Every few months, I meet three of my oldest friends. Over the years, we’ve developed a relaxing routine, older than most YouTube influencers age.
We meet in a bar, then go to dinner, during which we talk about our private lives, our children, the state of the world, and how much better it would be if we were in charge. Then we decided it probably wouldn’t be better if we were responsible. Anyway, we are so tired now that we can’t manage things. We have the obligatory class about the bill, then we head to the pub again.
I’m always the first to go home. I very much enjoy the company of my friends, but I’m also, to use that weird Irish phrase, lightweight. Always. I seem to get drunk faster than the others, and my wisdom is to leave before I get to the stage when I can’t pronounce my address correctly to the taxi driver.
Lockdown was happy to co-sign any illusion, so my drinking habits spread to other nights of the week
All sorts of developments and non-developments, good and bad, go back to the epidemic. Work from home. marriage breakdown. Weight loss. overweight. The growing interest in knitting, candle making and magic. So, I’m going to share the action: What has changed for me is an increased tolerance to alcohol.
Weirdly, this is circumstantial. I went out with my friends a couple of weeks ago, and as usual, I still had to weave out of the house before my lips and tongue stopped working. The place where he changed is at home.
As I’ve written here before, Friday night takeaways have become a staple in our home during lockdown, and still are. Myself and I were eating, listening to music, digging and drinking wine. Lots of wine. I would routinely drink an entire bottle myself, and routinely be surprised that I did. And I wouldn’t be particularly drunk: my speech was completely normal. I didn’t sway when I walked into the fridge to get a beer. Neither of us have a hangover, so on Saturday night, we’ll do something similar.
Lockdown was happy to co-sign on any delusion, so my drinking habits spread to other nights of the week. Nothing excessive: a beer if you had a hard day, or a shared bottle of wine if we had it together. Maybe whiskey before I sleep. There were always some excuses available. Months turned into years, and eventually I realized that as a normal week spread, nights when I hadn’t had a drink were the exception.
It’s a little more under control now, but it’s an ongoing effort. I have to count the number of days I go without drinking, and resist the temptation to reward my abstinence by allowing myself a drink. Obviously I’m not alone in this: all The data showed a significant increase in the rate of alcohol consumption in Ireland over the past two years.

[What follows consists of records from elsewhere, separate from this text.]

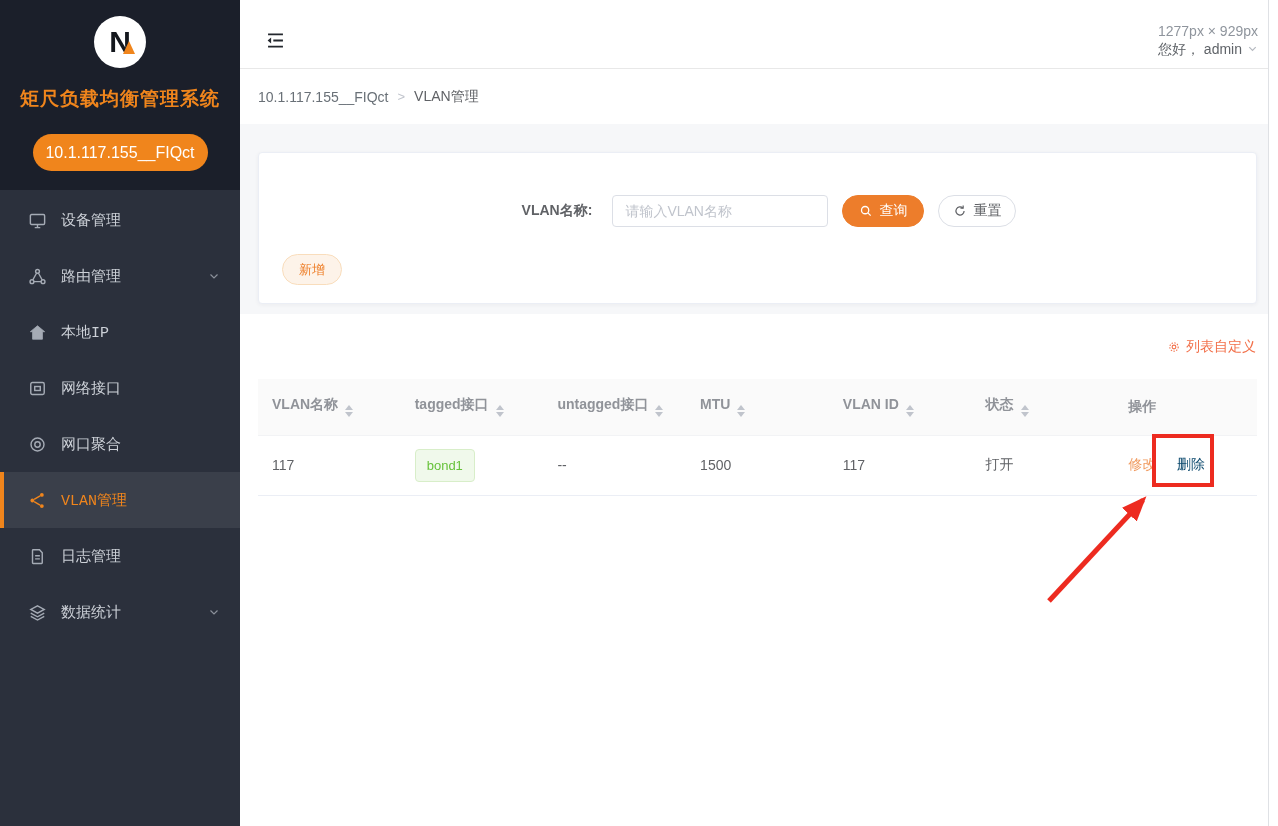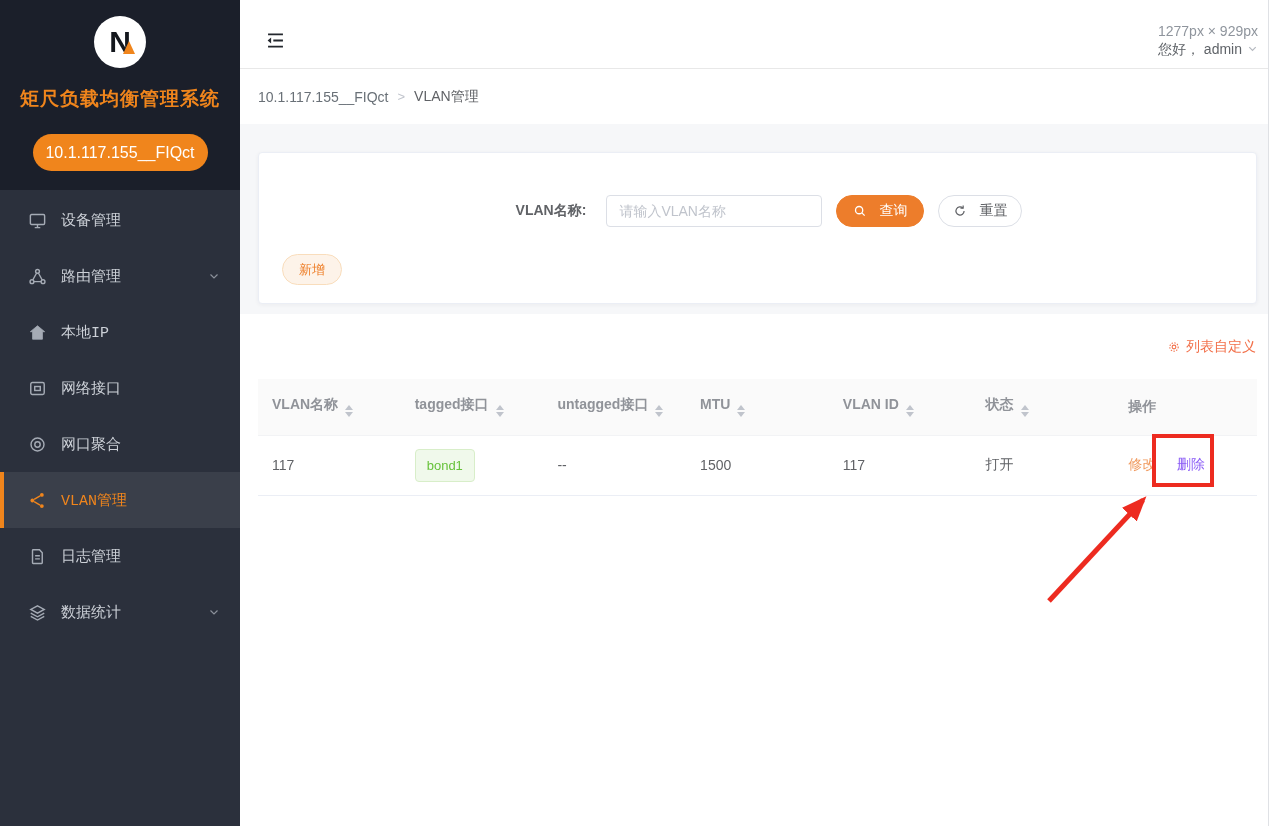--- a/index.html
+++ b/index.html
@@ -56,7 +56,7 @@
     padding:0 12px; font-size:14px; color:#606266; margin-left:20px; outline:none;
     font-family:"Liberation Sans",sans-serif; }
   .filter-input::placeholder { color:#c0c4cc; }
-  .btn { display:inline-flex; align-items:center; gap:12px; height:32px; border-radius:16px;
+  .btn { display:inline-flex; align-items:center; gap:6px; height:32px; border-radius:16px;
     font-size:14px; cursor:pointer; font-family:"Liberation Sans",sans-serif; }
   .btn-search { margin-left:14px; padding:0 16px; background:#ed7d2b; border:1px solid #ed7d2b; color:#fff; }
   .btn-reset { margin-left:14px; padding:0 14px; background:#fff; border:1px solid #dcdfe6; color:#606266; }

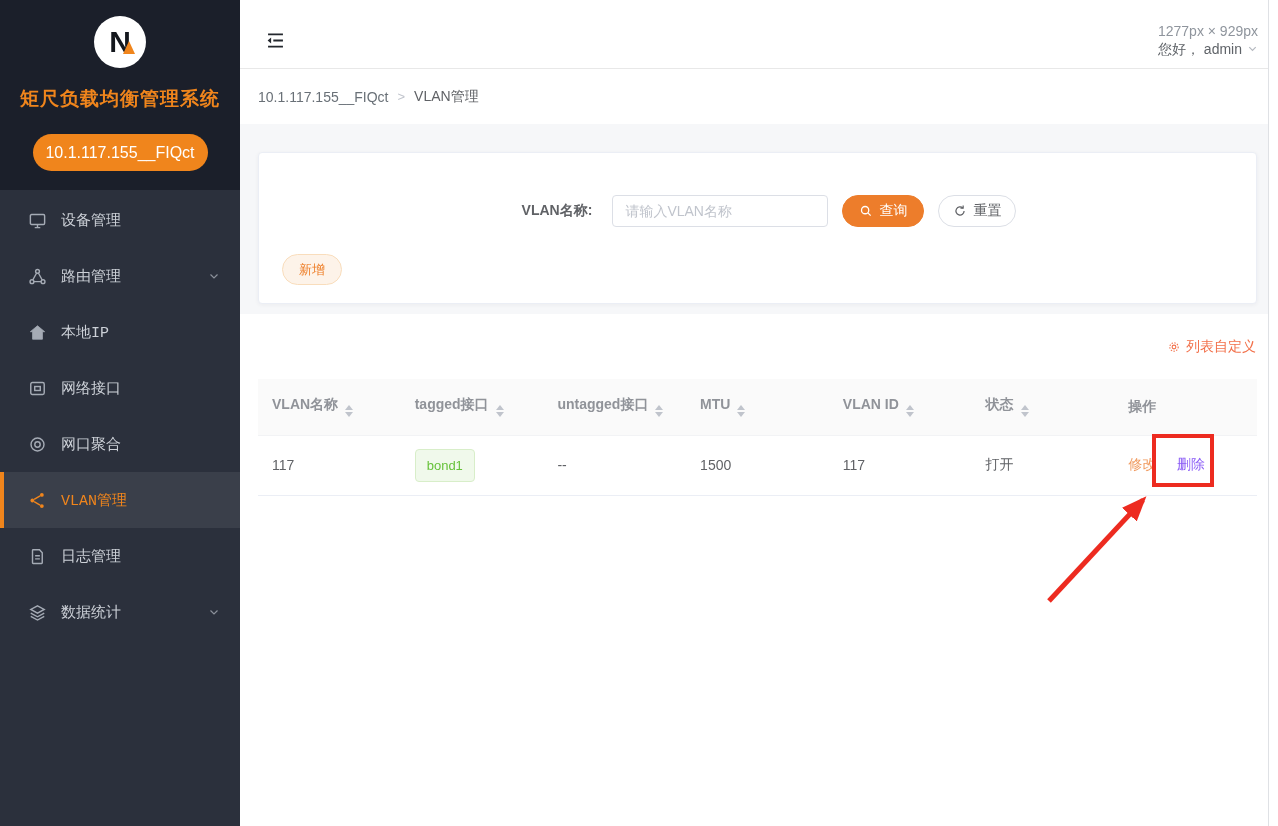--- a/index.html
+++ b/index.html
@@ -81,7 +81,7 @@
   .tag-green { display:inline-block; padding:8px 11px; background:#f0f9eb;
     border:1px solid #d8eec9; color:#67c23a; border-radius:4px; font-size:13px; }
   .link-modify { color:#f09a5f; margin-right:17px; cursor:pointer; }
-  .link-delete { color:#8b5cf6; cursor:pointer; }
+  .link-delete { color:#0c4a6e; cursor:pointer; }
   
   .anno-box { position:absolute; left:1152px; top:434px; width:62px; height:53px;
     border:4px solid #ed2b20; z-index:9; pointer-events:none; }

I am upset that I have come to this position. I am annoyed with myself and the alcohol for exercising power over me
None of this affected the way I work. I can work and pay the bills. My health was not affected. When I researched it, I didn’t seem to display any of the “classic” signs of addiction. But perhaps addiction is on a large scale, an infiltration process where a bad habit gradually turns into something darker.
I am upset that I have come to this position. I am annoyed with myself and the alcohol for exercising power over me. Because I didn’t drink to achieve oblivion or paper over some shock. I drank because I really liked it. I still do. Even the idea of a beautiful cup of red springs from the synapses in my brain.
It saddens me too. I want to get to a point where I don’t drink and I don’t notice because I don’t drink; Which is what I used to be. can i get that back? I’m not sure. I want to. When I drank less, I enjoyed it more.